What the Move to Philadelphia Means for LeGarrette Blount

May 17, 2017
What the Move to Philadelphia Means for LeGarrette Blount

On May 17, the Philadelphia Eagles signed LeGarrette Blount to a one-year contract. Blount is expected to fill the Ryan Mathews role for the Eagles.

Will Blount replicate the career year he had in 2016 with the New England Patriots?

Putting Blount's Remarkable 2016 Into Perspective

In 2016 Blount set a career-high in rushing yards, scored a league-leading 18 rushing touchdowns, and finished as the RB9 in PPR leagues with 232.9 fantasy points. While those numbers are impressive on the surface, they should actually give fantasy owners some pause.

Besides the fact that Blount didn’t have his first top-24 fantasy season until age 30, history tells us that a repeat of his performance is unlikely. Blount’s 18 rushing touchdowns were the most of any player in the league since Adrian Peterson in 2009. A staggering 46.4% of Blount's fantasy points came via touchdowns -- no other top-36 running back in the last five years has been as touchdown-dependent, and during that span only Jeremy Hill in 2015 saw at least 40% of his fantasy points come via trips to the end zone.

Blount put up touchdown volume that we almost never see in the current pass-happy era of football, but he was also scoring at a rate that will be difficult to keep up, scoring once every 17 touches last season. The league average for running backs over the last five seasons is one touchdown every 33.8 touches. Blount has been better than average for his career, but still required just over 24 touches per score.

If we extrapolate Blount’s career touchdown rate to his 2016 season, we see him fall to the PPR RB15 on the year, and a league average rate would have seen him finish as the RB22.

How Blount Fits In With Philly

As mentioned in the intro, Blount is expected to take over for Ryan Mathews in Doug Pederson’s offense. In 2016, Mathews saw 168 touches in 13 games, accounting for 36.4% of all team backfield touches, a touch share that ranked 32nd among running backs last season. Pederson seemingly wanted to use a backfield committee in his first season as the Eagles’ play caller, evidenced by a lone Philadelphia running back accounting for at least two-thirds of backfield touches in a game just twice.

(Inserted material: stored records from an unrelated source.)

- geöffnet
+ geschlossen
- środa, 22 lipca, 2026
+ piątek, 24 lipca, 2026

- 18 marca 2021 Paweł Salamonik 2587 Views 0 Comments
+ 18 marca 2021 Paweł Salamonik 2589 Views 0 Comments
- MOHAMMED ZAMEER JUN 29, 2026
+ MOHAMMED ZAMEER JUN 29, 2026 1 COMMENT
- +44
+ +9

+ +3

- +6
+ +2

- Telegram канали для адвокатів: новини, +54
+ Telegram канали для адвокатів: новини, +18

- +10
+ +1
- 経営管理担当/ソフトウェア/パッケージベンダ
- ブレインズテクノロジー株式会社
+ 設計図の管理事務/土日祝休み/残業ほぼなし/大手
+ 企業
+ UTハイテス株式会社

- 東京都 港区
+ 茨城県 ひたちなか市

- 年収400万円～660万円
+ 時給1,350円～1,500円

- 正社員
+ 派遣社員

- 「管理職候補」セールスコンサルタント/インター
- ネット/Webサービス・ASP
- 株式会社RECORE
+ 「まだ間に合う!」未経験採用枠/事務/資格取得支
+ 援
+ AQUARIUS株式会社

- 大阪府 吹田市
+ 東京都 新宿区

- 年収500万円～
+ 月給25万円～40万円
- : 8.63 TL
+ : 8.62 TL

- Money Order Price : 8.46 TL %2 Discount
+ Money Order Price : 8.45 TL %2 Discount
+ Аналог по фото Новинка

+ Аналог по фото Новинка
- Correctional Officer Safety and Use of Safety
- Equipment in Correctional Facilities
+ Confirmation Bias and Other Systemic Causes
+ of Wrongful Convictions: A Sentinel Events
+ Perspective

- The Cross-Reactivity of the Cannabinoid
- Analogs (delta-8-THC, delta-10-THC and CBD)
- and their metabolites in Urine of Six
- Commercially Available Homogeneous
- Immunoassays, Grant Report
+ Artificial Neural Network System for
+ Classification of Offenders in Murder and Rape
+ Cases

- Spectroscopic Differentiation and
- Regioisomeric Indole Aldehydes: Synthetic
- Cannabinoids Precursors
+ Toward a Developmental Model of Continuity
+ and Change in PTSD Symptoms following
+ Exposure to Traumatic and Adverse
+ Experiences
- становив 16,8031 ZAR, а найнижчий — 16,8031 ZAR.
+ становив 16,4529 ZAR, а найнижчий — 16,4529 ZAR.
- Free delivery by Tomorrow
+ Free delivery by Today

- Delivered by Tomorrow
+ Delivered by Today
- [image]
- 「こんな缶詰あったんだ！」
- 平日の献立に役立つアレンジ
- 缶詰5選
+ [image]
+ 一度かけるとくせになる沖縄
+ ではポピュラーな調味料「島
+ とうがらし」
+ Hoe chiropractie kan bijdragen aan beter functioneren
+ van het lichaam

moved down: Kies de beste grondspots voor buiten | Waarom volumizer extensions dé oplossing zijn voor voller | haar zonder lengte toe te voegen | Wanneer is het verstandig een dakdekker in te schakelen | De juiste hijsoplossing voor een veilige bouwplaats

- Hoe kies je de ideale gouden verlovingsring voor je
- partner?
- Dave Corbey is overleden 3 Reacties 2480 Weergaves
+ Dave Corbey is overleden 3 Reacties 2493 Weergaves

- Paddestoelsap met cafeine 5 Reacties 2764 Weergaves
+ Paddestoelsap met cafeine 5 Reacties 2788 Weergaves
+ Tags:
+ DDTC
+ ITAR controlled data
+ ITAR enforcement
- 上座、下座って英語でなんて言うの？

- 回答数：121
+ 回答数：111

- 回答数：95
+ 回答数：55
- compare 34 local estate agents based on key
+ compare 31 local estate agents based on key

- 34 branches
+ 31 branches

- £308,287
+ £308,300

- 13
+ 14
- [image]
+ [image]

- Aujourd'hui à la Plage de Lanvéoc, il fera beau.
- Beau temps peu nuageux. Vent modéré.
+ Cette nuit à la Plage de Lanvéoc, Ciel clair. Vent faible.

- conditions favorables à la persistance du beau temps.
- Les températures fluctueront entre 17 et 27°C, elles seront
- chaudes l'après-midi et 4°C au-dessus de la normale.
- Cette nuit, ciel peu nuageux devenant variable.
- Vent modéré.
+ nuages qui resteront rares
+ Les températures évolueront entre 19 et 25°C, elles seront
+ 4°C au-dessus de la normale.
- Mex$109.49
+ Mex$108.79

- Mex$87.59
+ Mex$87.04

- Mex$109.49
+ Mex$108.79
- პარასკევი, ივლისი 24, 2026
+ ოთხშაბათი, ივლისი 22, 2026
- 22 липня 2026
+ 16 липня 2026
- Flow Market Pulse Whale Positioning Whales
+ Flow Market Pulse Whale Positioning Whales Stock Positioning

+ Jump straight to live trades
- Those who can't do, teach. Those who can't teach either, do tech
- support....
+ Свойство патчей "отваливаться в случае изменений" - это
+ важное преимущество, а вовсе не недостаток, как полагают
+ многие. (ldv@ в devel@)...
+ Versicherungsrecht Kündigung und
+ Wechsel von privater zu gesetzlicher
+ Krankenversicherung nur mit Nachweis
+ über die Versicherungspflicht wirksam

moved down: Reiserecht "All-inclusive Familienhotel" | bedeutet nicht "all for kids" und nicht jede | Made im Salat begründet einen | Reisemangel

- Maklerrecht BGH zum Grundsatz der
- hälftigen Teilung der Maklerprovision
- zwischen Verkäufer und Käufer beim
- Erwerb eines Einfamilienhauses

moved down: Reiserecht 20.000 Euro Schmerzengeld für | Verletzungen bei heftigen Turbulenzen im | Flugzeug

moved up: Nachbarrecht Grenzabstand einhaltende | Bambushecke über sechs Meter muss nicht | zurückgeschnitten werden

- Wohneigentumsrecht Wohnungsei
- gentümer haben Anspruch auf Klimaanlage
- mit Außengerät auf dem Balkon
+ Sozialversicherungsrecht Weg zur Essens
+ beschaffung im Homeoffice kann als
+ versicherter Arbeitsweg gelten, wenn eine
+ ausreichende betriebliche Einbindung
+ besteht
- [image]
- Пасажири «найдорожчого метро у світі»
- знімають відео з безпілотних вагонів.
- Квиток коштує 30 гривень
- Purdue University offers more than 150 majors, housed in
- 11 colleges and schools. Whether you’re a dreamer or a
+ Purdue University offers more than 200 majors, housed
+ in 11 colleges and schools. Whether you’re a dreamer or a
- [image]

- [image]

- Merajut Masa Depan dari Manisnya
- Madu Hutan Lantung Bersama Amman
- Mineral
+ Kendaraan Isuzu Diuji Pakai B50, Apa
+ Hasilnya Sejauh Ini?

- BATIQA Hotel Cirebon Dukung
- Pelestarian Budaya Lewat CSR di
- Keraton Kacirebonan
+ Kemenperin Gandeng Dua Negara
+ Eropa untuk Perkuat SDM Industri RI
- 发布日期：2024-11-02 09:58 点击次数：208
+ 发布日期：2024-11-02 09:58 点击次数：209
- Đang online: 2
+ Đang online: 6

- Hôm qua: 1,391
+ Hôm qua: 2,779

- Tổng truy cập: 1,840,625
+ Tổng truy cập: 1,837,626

The Eagles ran on just 40.1% of plays in neutral situations (score was within a touchdown either way), a rate which ranked 20th in the league. Once Philly got within scoring range, however, things changed. Philadelphia ranked in the top 10 in red zone rushing rate, keeping the ball on the ground on 64.6% of red zone plays. Inside the opponent’s 10-yard line, the Eagles ran on 79% of plays, the third-highest mark in the league. This run-heavy approach near the goal line led to Mathews seeing the sixth-most rush attempts in the league from within five yards of the goal line, despite missing three games.

The elephant in the room, of course, is the Eagles’ new focus on the passing game. Philadelphia has spent the offseason bolstering its receiving corps, and Carson Wentz is already one of the top candidates in the league for positive touchdown regression. Based on the starting field position of his red zone pass attempts, Wentz should have thrown roughly 18 red zone touchdowns, but he only had 13. With a year of experience in the league and improved outside weapons, Wentz should improve his red zone efficiency, which could cut into the goal line opportunities for Eagles running backs.

The Bottom Line

Blount is entering his age-31 season and finds himself on a team that is heavily invested in the receiving weapons that they’ve put in place around Wentz. Given that Pederson wants to get his running backs involved in the passing game, Blount will have a hard time approaching the 62% backfield touch share that he saw in New England last year.

The bright side for Blount is that there is touchdown upside on this team -- Philadelphia made it to the red zone on 32.4% of drives last season -- the ninth-highest rate in the league -- despite a rookie quarterback and mediocre receivers. If Wentz improves on his red zone efficiency, though, that could cap Blount’s touchdown ceiling in a spot where he is already expected to see a precipitous drop in his touchdown rate.

Expect Blount to shoulder most of the first- and second-down work, with a ceiling of somewhere between 10 and 12 touchdowns. If his ADP starts creeping into top-20 RB territory, I’ll have a tough time buying Blount in hopes of a running back on the wrong side of 30 replicating an outlying season.